Does MDMA Raise Blood Pressure? Effects and Risks

MDMA reliably raises blood pressure in virtually everyone who takes it. In controlled studies, a standard dose increased systolic blood pressure by about 25 mmHg and diastolic pressure by about 7 mmHg on average. That’s a meaningful spike, roughly equivalent to the cardiovascular stress of a clinical heart stress test. The effect is temporary but can be dangerous for certain people.

Why MDMA Raises Blood Pressure

MDMA triggers a flood of norepinephrine (the body’s “fight or flight” chemical) from nerve endings throughout the cardiovascular system. This is the same mechanism behind the blood pressure effects of regular amphetamine. Norepinephrine causes blood vessels to constrict and forces the heart to beat harder and faster, which directly pushes blood pressure up.

While MDMA is best known for its serotonin release (responsible for the emotional and social effects), it’s the norepinephrine surge that drives most of the cardiovascular strain. Heart rate typically jumps by around 28 beats per minute alongside the blood pressure increase, and cardiac output rises by about 2 liters per minute. Your heart is doing significantly more work than it would at rest.

How High It Goes and How Long It Lasts

Blood pressure typically begins rising within 30 to 60 minutes of taking MDMA and peaks at 1 to 2 hours. In clinical trials, the average peak systolic reading reached about 149 mmHg (up from a baseline around 129), which crosses the threshold for stage 1 hypertension. All cardiovascular effects generally resolve within 4 to 6 hours, with no delayed secondary peaks.

Those are averages. Individual responses vary considerably. In Phase 3 clinical trials reviewed by the FDA, 68% of participants who received MDMA had blood pressure readings at or above 140/90 mmHg at some point during the session, compared to 22% of those on placebo. About 6% of MDMA participants hit systolic readings above 180 mmHg, a level classified as severe hypertension. None of the placebo participants reached that threshold.

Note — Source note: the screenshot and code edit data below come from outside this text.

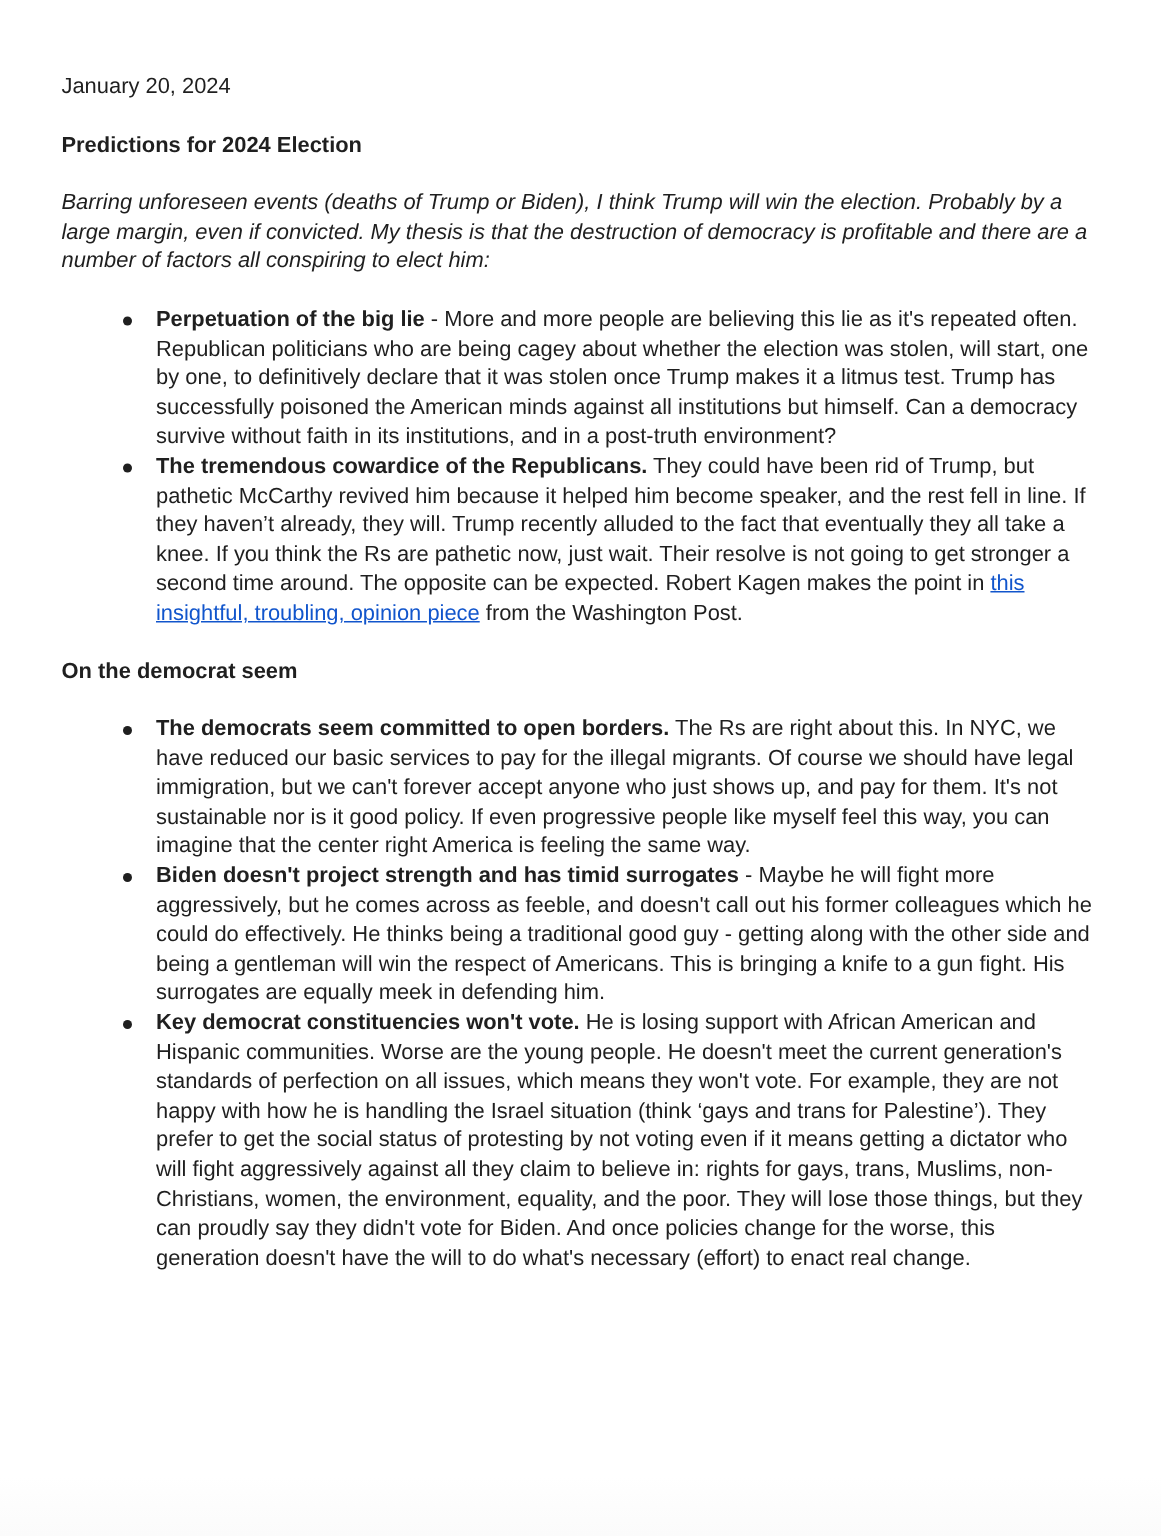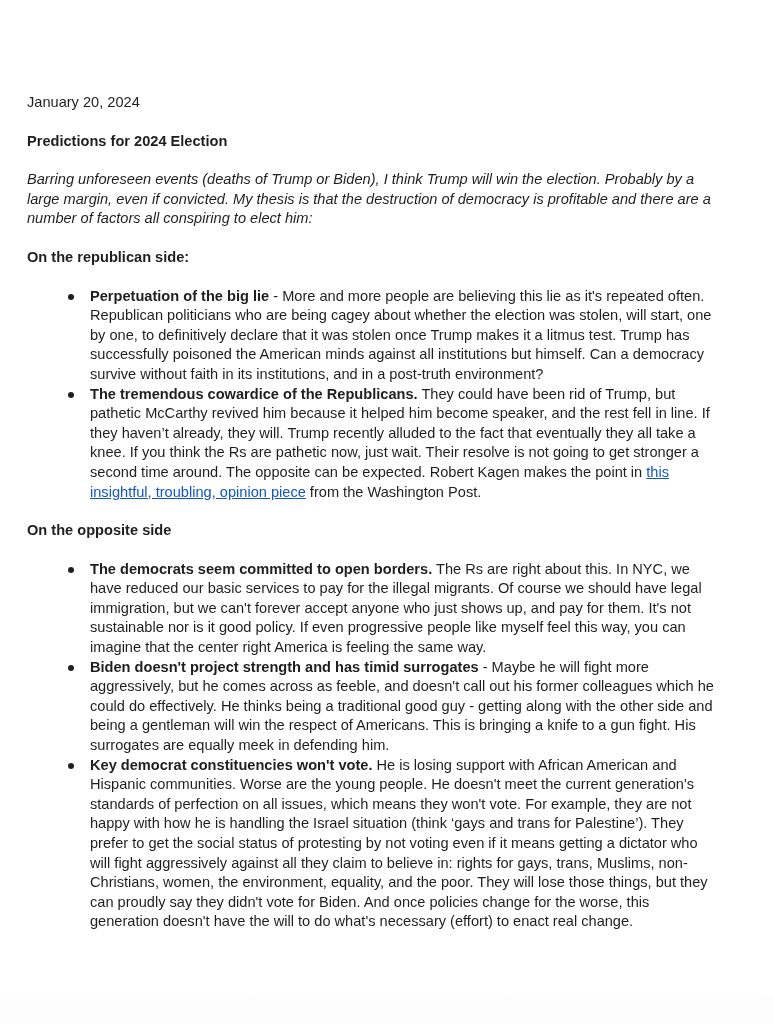--- a/index.html
+++ b/index.html
@@ -19,10 +19,9 @@
     }
     .page {
       position: absolute;
-      left: 27px;
+      left: 41px;
       top: 49px;
       width: 690px;
-      margin-top: 44px;
     }
     .date { margin: 0; }
     .title {

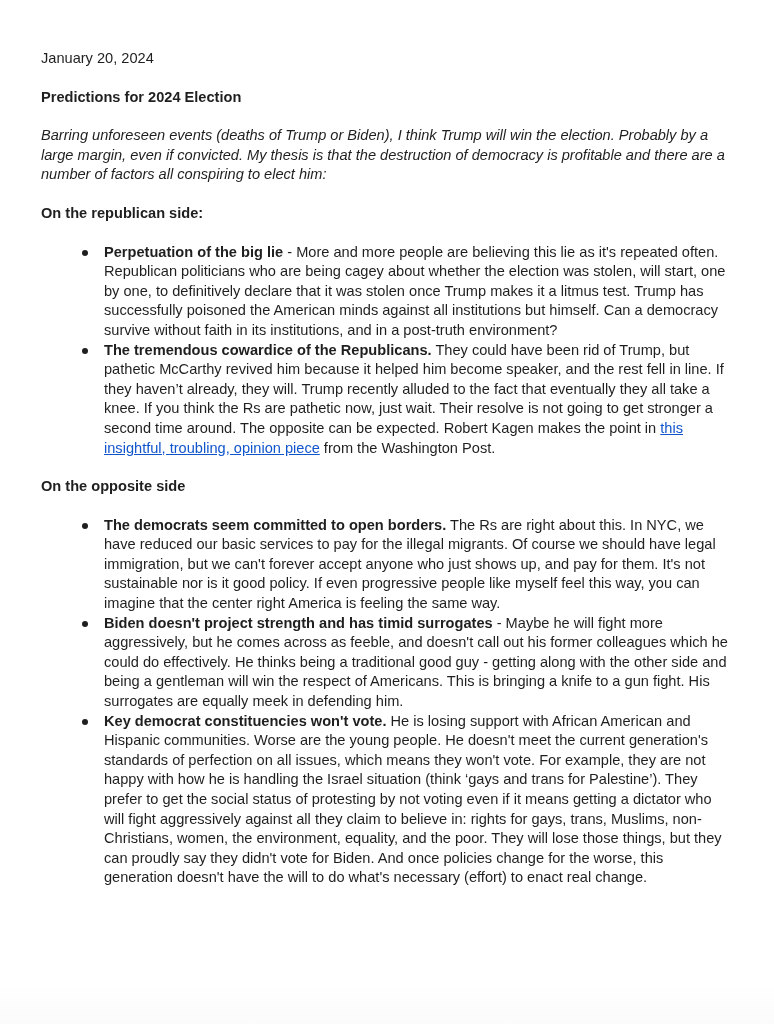--- a/index.html
+++ b/index.html
@@ -77,7 +77,6 @@
 
   <p class="para p2">Barring unforeseen events (deaths of Trump or Biden), I think Trump will win the election. Probably by a large margin, even if convicted. My thesis is that the destruction of democracy is profitable and there are a number of factors all conspiring to elect him:</p>
 
-  <p class="section-heading">On the republican side:</p>
   <ul class="bullets">
     <li>
       <span class="dot"></span>

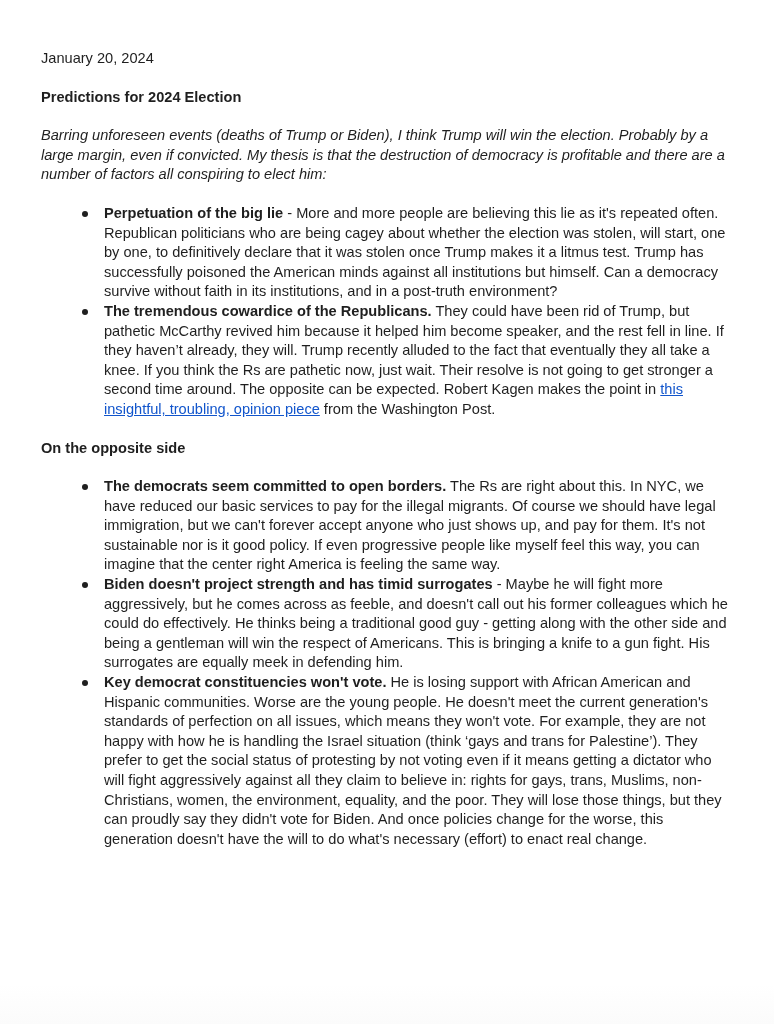--- a/index.html
+++ b/index.html
@@ -88,7 +88,7 @@
     </li>
   </ul>
 
-  <p class="section-heading">On the opposite side</p>
+  <p class="section-heading">On the democrat seem</p>
   <ul class="bullets">
     <li>
       <span class="dot"></span>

Higher Doses Mean Higher Pressure

The blood pressure response is dose-dependent. The 25 mmHg systolic increase noted above was measured at 1.5 mg/kg, which translates to roughly 105 mg for a 155-pound person. Lower doses produce smaller spikes, but even moderate amounts cause noticeable cardiovascular stimulation. People who develop tolerance to MDMA’s psychological effects and respond by taking more are at particular risk, because the cardiovascular effects don’t plateau the same way the euphoria does.

How MDMA Compares to Other Stimulants

A study that directly compared MDMA, d-amphetamine, and LSD in healthy volunteers found that all three raised blood pressure significantly above placebo. D-amphetamine produced the highest systolic peaks (averaging 161 mmHg), followed by MDMA (149 mmHg), then LSD (140 mmHg). Placebo averaged 129 mmHg. So MDMA’s blood pressure effect is real but somewhat lower than traditional amphetamine.

That said, MDMA pushed heart rate higher than d-amphetamine over the first four hours. When researchers calculated the overall cardiac workload (combining both heart rate and blood pressure), the three substances produced similar levels of cardiovascular stress.

Who Faces the Greatest Risk

For a healthy young person with normal resting blood pressure, a temporary 25-point spike is unlikely to cause immediate harm. The danger increases substantially for people with pre-existing conditions. Those with high blood pressure, heart problems, liver disease, diabetes, or epilepsy are most vulnerable to serious complications.

The combination of elevated blood pressure with other MDMA effects creates a compounding risk. MDMA raises body temperature, and when combined with physical exertion like dancing in a hot environment, the cardiovascular system faces simultaneous demands: pumping harder, managing heat, and compensating for dehydration. This combination is a factor in many MDMA-related emergencies, including kidney failure, heart failure, and stroke.

Serious Cardiovascular Complications

While rare, the most dangerous outcomes of MDMA-induced hypertension include ruptured blood vessels, intracranial hemorrhage (bleeding in the brain), aortic dissection (a tear in the wall of the body’s main artery), and heart attack. These events are far more likely at very high doses or when MDMA is combined with other stimulants.

Blood pressure can also remain somewhat unstable in the days following MDMA use, fluctuating more widely than normal even after the acute effects have worn off. This instability is thought to reflect the temporary depletion of norepinephrine stores and the nervous system’s recalibration process.

Substances That Worsen the Effect

Combining MDMA with other drugs that affect the same neurotransmitter systems can amplify the blood pressure response. MAO inhibitors, a class of older antidepressants, are particularly dangerous because they block the enzyme that breaks down norepinephrine. This can cause norepinephrine to accumulate to extreme levels, creating a hypertensive emergency. Other stimulants like cocaine or amphetamine stack their own cardiovascular effects on top of MDMA’s, compounding the strain on the heart and blood vessels.